TORONTO -- Many neighbourhoods in the city’s northwest continue to see higher levels of COVID-19 transmission with some reporting positivity rates as high as 14 per cent.

Toronto Public Health has released new neighbourhood-by-neighbourhood data, which for the first time includes information on positivity rates and not just overall case counts.

The latest available data for the week beginning Oct. 4 shows that several neighbourhoods in the northwest had positive rates approaching or surpassing 10 per cent, including Black Creek (10.8 per cent), Humbermede (9.6 per cent), Glenfiled-Jane Heights (8.8 per cent) and Brookhaven-Amesbury (12 per cent).

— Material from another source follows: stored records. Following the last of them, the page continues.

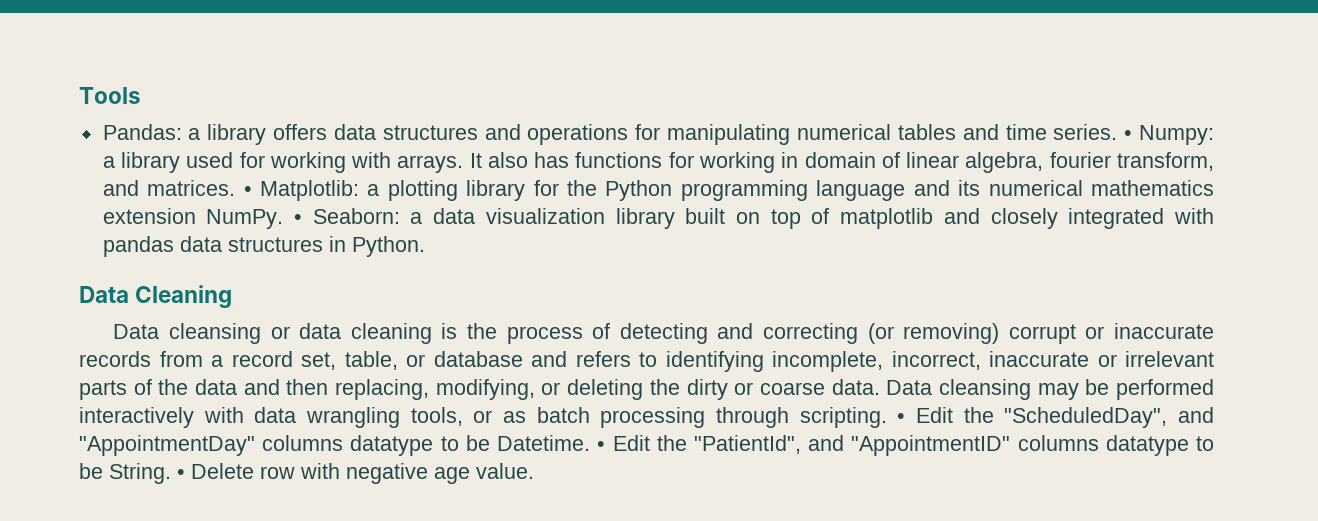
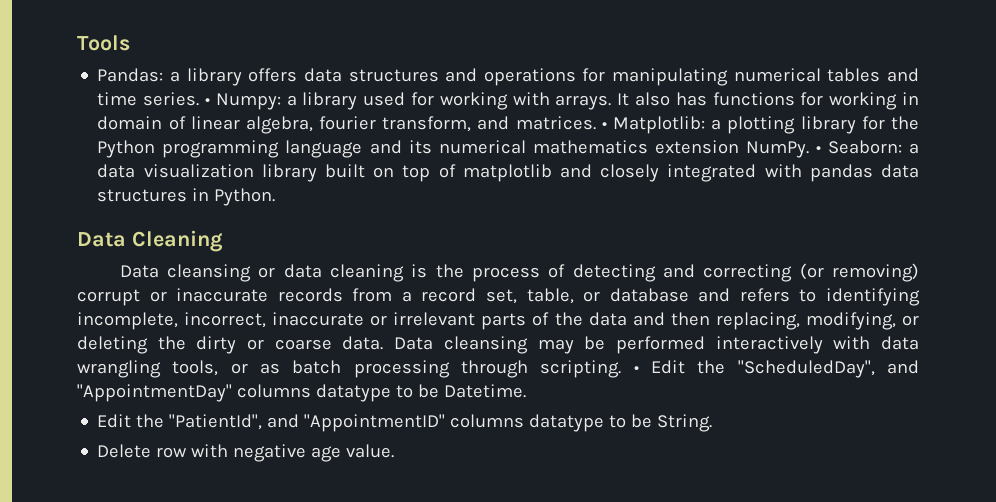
[597,441,606,451] • -> (526, 391) //
[177,469,185,479] • -> (713, 423) //

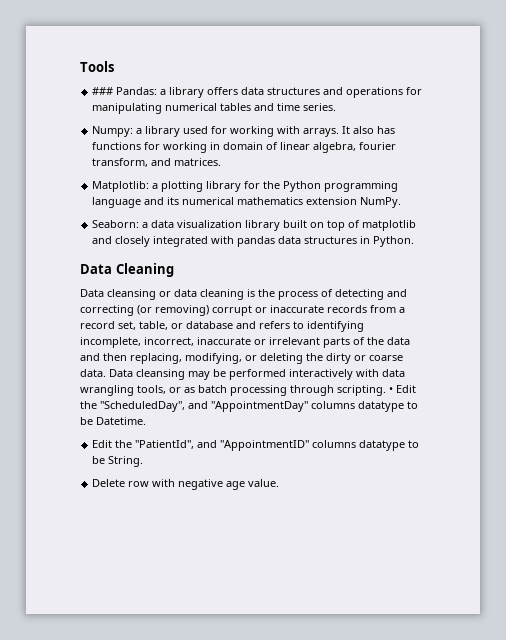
(130, 43) none -> [92,87,114,95] ###
[204,98,210,105] • -> (337, 107) //
[601,122,607,129] • -> (222, 162) //
[815,146,821,153] • -> (402, 202) //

In fact, four of the five neighbourhoods with the highest positive percentage in the city between Oct. 4 and 11 were located in the northwest with the only exception being Scarborough’s Eglinton East (9.7 per cent).

Meanwhile, if you look back to the previous week the northwest Toronto neighbourhood of Rustic - bound by Jane Street, Keele Street, Highway 401 and Lawrence Avenue – recorded a positivity rate of 14.3 per cent.

That neighbourhood, it should be noted, also had among the lowest testing rates in Toronto that week with just 13.7 tests conducted for every 1,000 people.

The testing rate in Rustic dipped to 9.9 tests for every 1,000 people for the week beginning Oct. 4 but information on the positivity rate was withheld because there were five or fewer new cases. Whenever there are five or fewer new cases in a given neighbourhood, Toronto Public Health will withhold the specific data due to privacy concerns.

Speaking with reporters during her regular briefing at Toronto City Hall on Monday, Medical Officer of Health Dr. Eileen de Villa said that the data needs to be “looked at in concert with other information” to provide the necessary context.

For example, she said that the high positivity rate in Rustic might just be a consequence of lower testing volumes.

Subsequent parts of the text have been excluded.